▶ _Source material_:
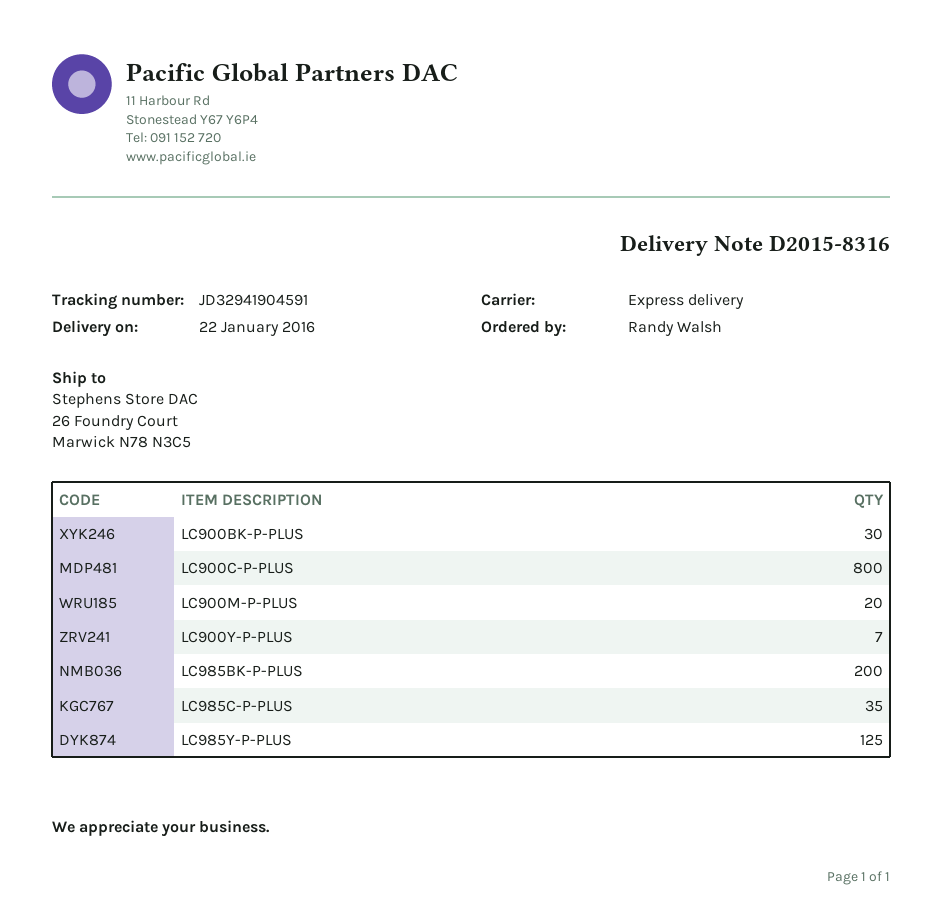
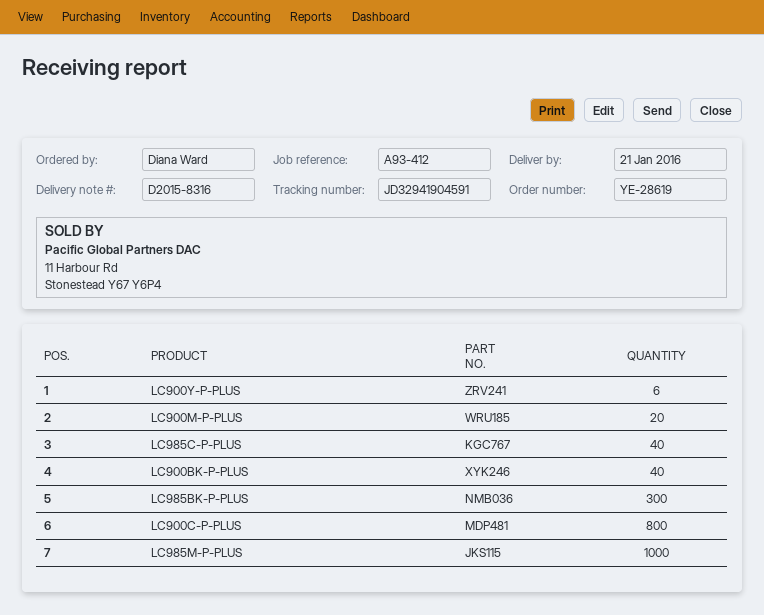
delivery date: 2016-01-22 -> 2016-01-21
ordered by: Randy Walsh -> Diana Ward
LC900BK-P-PLUS: 30 -> 40
LC900Y-P-PLUS: 7 -> 6
LC985BK-P-PLUS: 200 -> 300
LC985C-P-PLUS: 35 -> 40
LC985Y-P-PLUS: 125 -> none
LC985M-P-PLUS: none -> 1000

▶ _Instructions for the task_: Every line in the records above that contains the word "none" should be copied out.

▶ _Answer to the exercise_:
LC985Y-P-PLUS: 125 -> none
LC985M-P-PLUS: none -> 1000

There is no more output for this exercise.